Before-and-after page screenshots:

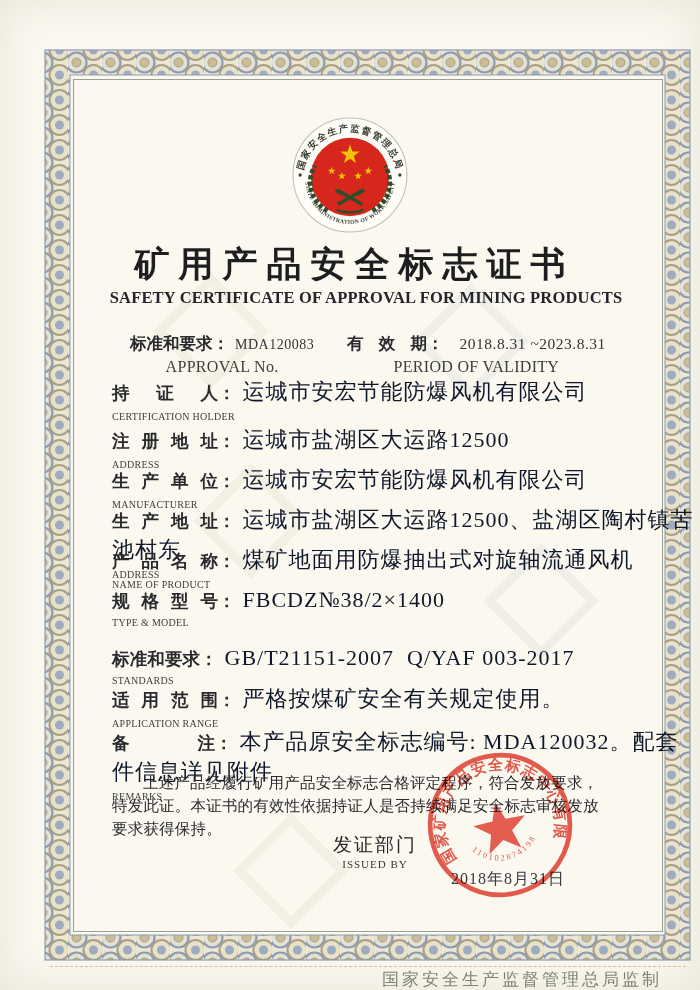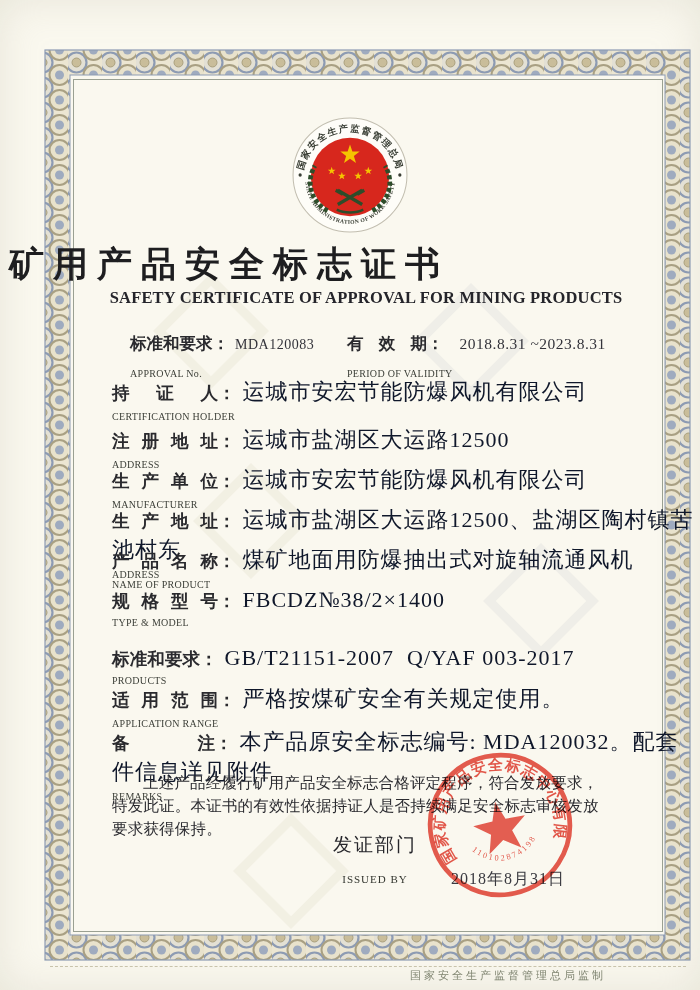--- a/index.html
+++ b/index.html
@@ -27,7 +27,7 @@
   .wm2{border-color:rgba(150,160,180,.10);}
   .emblem{position:absolute;left:291px;top:116px;}
   .title-zh{
-    position:absolute;left:0;top:241px;width:700px;text-align:left;
+    position:absolute;left:0;top:241px;width:700px;text-align:center;
     font-size:35px;font-weight:700;letter-spacing:9px;color:#1e1e20;
     text-indent:9px;white-space:nowrap;
   }

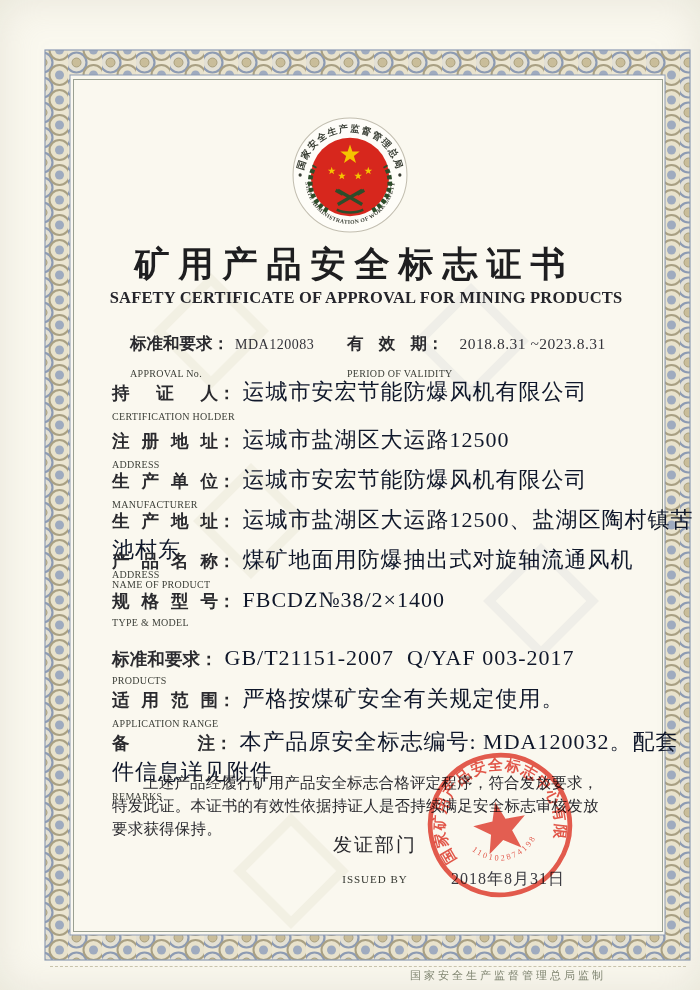--- a/index.html
+++ b/index.html
@@ -39,7 +39,7 @@
   .hl{font-size:16.5px;font-weight:700;}
   .just{display:inline-block;text-align:justify;text-align-last:justify;}
   .hv{font-size:14px;color:#33333a;letter-spacing:.5px;}
-  .he{font-size:10px;color:#3c3f38;letter-spacing:.3px;margin-top:13px;}
+  .he{font-size:16px;color:#3c3f38;letter-spacing:.3px;margin-top:3px;text-align:center;}
   .field-row{position:absolute;left:112px;color:#2a2a2e;white-space:nowrap;}
   .fl{
     display:inline-block;text-align:justify;text-align-last:justify;

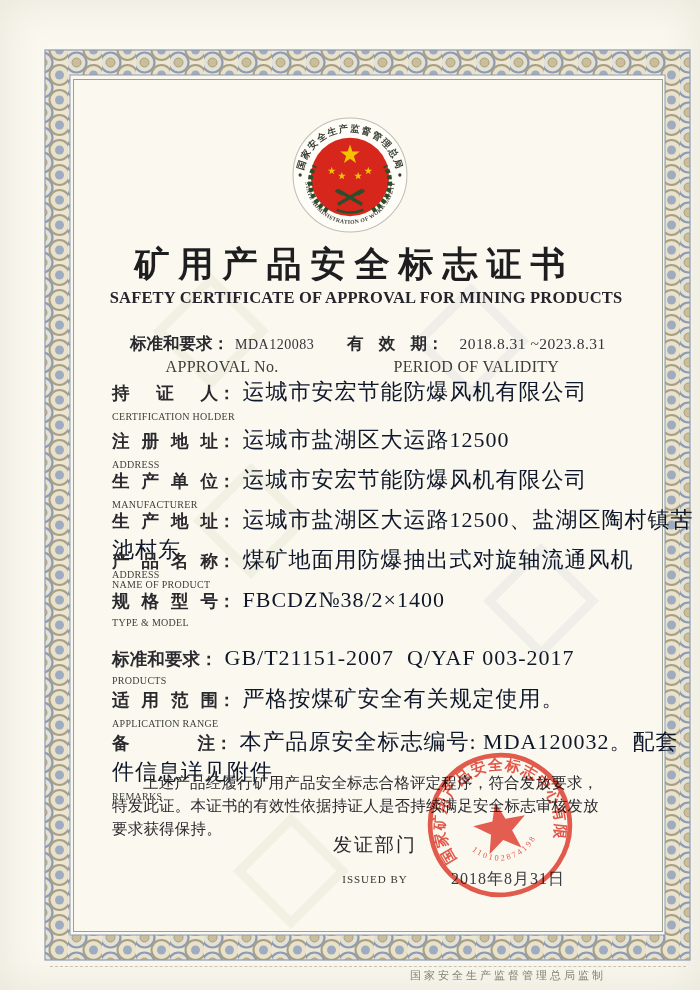--- a/index.html
+++ b/index.html
@@ -172,7 +172,7 @@
   </div>
   <div class="field-row" style="top:645px">
     <span class="fl" style="width:88px">标准和要求</span><span class="colon">：</span><span class="fv">GB/T21151-2007  Q/YAF 003-2017</span>
-    <div class="fe">PRODUCTS</div>
+    <div class="fe">STANDARDS</div>
   </div>
   <div class="field-row" style="top:684px">
     <span class="fl" style="width:106px">适用范围</span><span class="colon">：</span><span class="fv">严格按煤矿安全有关规定使用。</span>

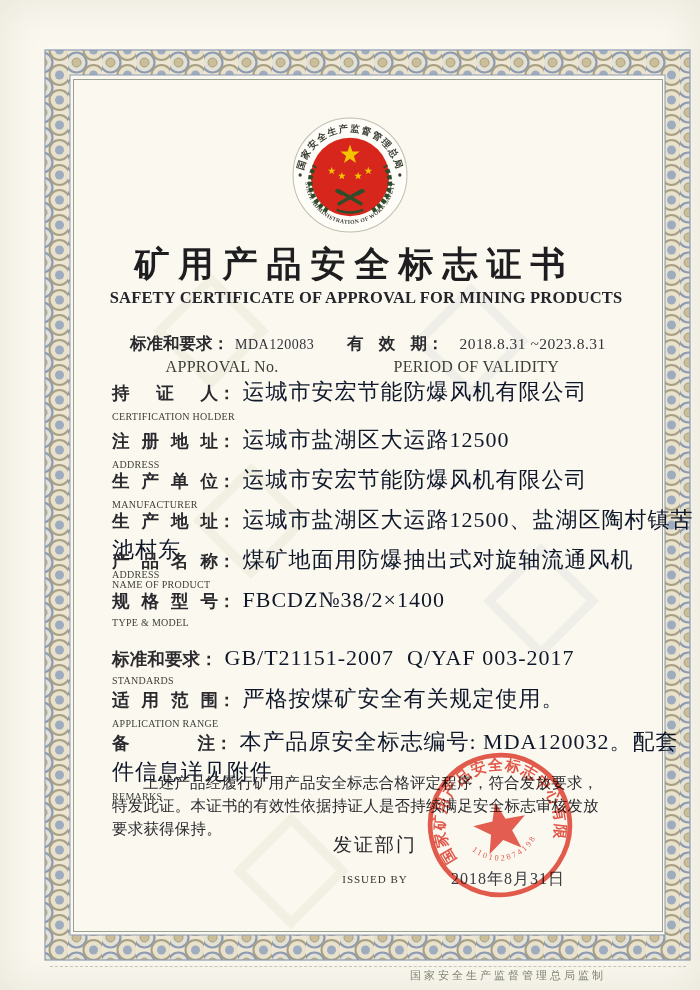--- a/index.html
+++ b/index.html
@@ -55,7 +55,7 @@
   }
   .issuer{position:absolute;left:295px;top:832px;width:160px;text-align:center;color:#26262b;}
   .issuer-zh{font-size:19px;letter-spacing:2px;}
-  .issuer-en{font-size:11px;letter-spacing:1px;margin-top:15px;color:#33362f;}
+  .issuer-en{font-size:11px;letter-spacing:1px;margin-top:0;color:#33362f;}
   .issue-date{
     position:absolute;left:451px;top:869px;font-size:16px;letter-spacing:1px;color:#3a3a40;
   }

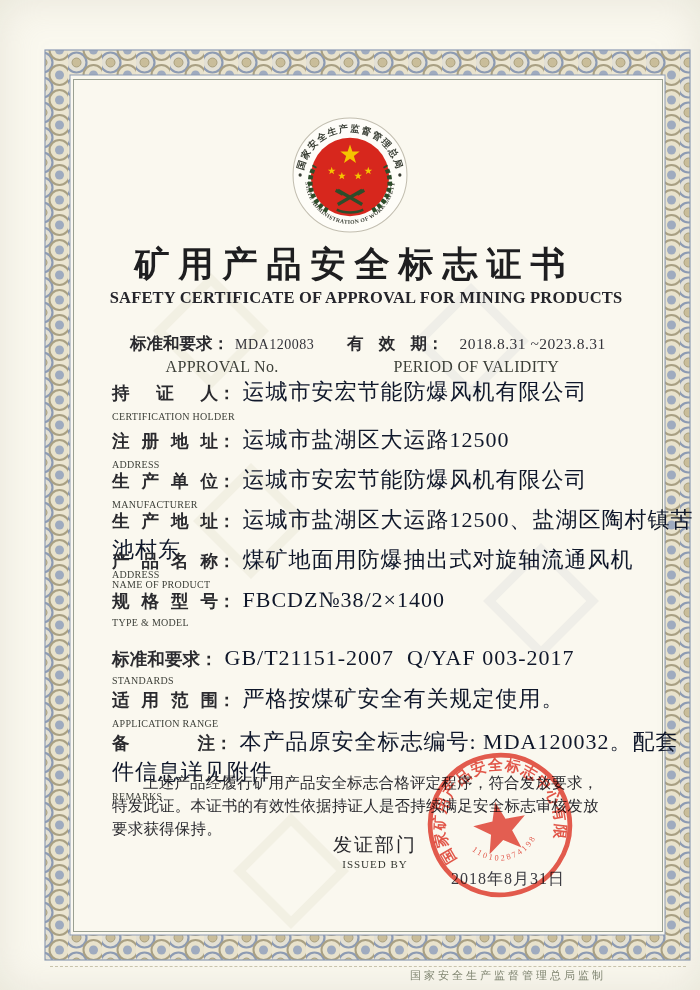--- a/index.html
+++ b/index.html
@@ -65,8 +65,8 @@
     mix-blend-mode:multiply;opacity:.92;
   }
   .imprint{
-    position:absolute;left:410px;top:968px;width:240px;
-    font-size:11px;letter-spacing:3px;color:#7f8470;white-space:nowrap;
+    position:absolute;left:382px;top:968px;width:240px;
+    font-size:17px;letter-spacing:3px;color:#7f8470;white-space:nowrap;
   }
 </style>
 </head>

## Task to carry out
Pictures are to be omitted; set down the rest of the entries exactly as given.

## Solution
--- a/index.html
+++ b/index.html
@@ -27,7 +27,7 @@
   .wm2{border-color:rgba(150,160,180,.10);}
   .emblem{position:absolute;left:291px;top:116px;}
   .title-zh{
-    position:absolute;left:0;top:241px;width:700px;text-align:left;
+    position:absolute;left:0;top:241px;width:700px;text-align:center;
     font-size:35px;font-weight:700;letter-spacing:9px;color:#1e1e20;
     text-indent:9px;white-space:nowrap;
   }

--- a/index.html
+++ b/index.html
@@ -39,7 +39,7 @@
   .hl{font-size:16.5px;font-weight:700;}
   .just{display:inline-block;text-align:justify;text-align-last:justify;}
   .hv{font-size:14px;color:#33333a;letter-spacing:.5px;}
-  .he{font-size:10px;color:#3c3f38;letter-spacing:.3px;margin-top:13px;}
+  .he{font-size:16px;color:#3c3f38;letter-spacing:.3px;margin-top:3px;text-align:center;}
   .field-row{position:absolute;left:112px;color:#2a2a2e;white-space:nowrap;}
   .fl{
     display:inline-block;text-align:justify;text-align-last:justify;

--- a/index.html
+++ b/index.html
@@ -172,7 +172,7 @@
   </div>
   <div class="field-row" style="top:645px">
     <span class="fl" style="width:88px">标准和要求</span><span class="colon">：</span><span class="fv">GB/T21151-2007  Q/YAF 003-2017</span>
-    <div class="fe">PRODUCTS</div>
+    <div class="fe">STANDARDS</div>
   </div>
   <div class="field-row" style="top:684px">
     <span class="fl" style="width:106px">适用范围</span><span class="colon">：</span><span class="fv">严格按煤矿安全有关规定使用。</span>

--- a/index.html
+++ b/index.html
@@ -55,7 +55,7 @@
   }
   .issuer{position:absolute;left:295px;top:832px;width:160px;text-align:center;color:#26262b;}
   .issuer-zh{font-size:19px;letter-spacing:2px;}
-  .issuer-en{font-size:11px;letter-spacing:1px;margin-top:15px;color:#33362f;}
+  .issuer-en{font-size:11px;letter-spacing:1px;margin-top:0;color:#33362f;}
   .issue-date{
     position:absolute;left:451px;top:869px;font-size:16px;letter-spacing:1px;color:#3a3a40;
   }

--- a/index.html
+++ b/index.html
@@ -65,8 +65,8 @@
     mix-blend-mode:multiply;opacity:.92;
   }
   .imprint{
-    position:absolute;left:410px;top:968px;width:240px;
-    font-size:11px;letter-spacing:3px;color:#7f8470;white-space:nowrap;
+    position:absolute;left:382px;top:968px;width:240px;
+    font-size:17px;letter-spacing:3px;color:#7f8470;white-space:nowrap;
   }
 </style>
 </head>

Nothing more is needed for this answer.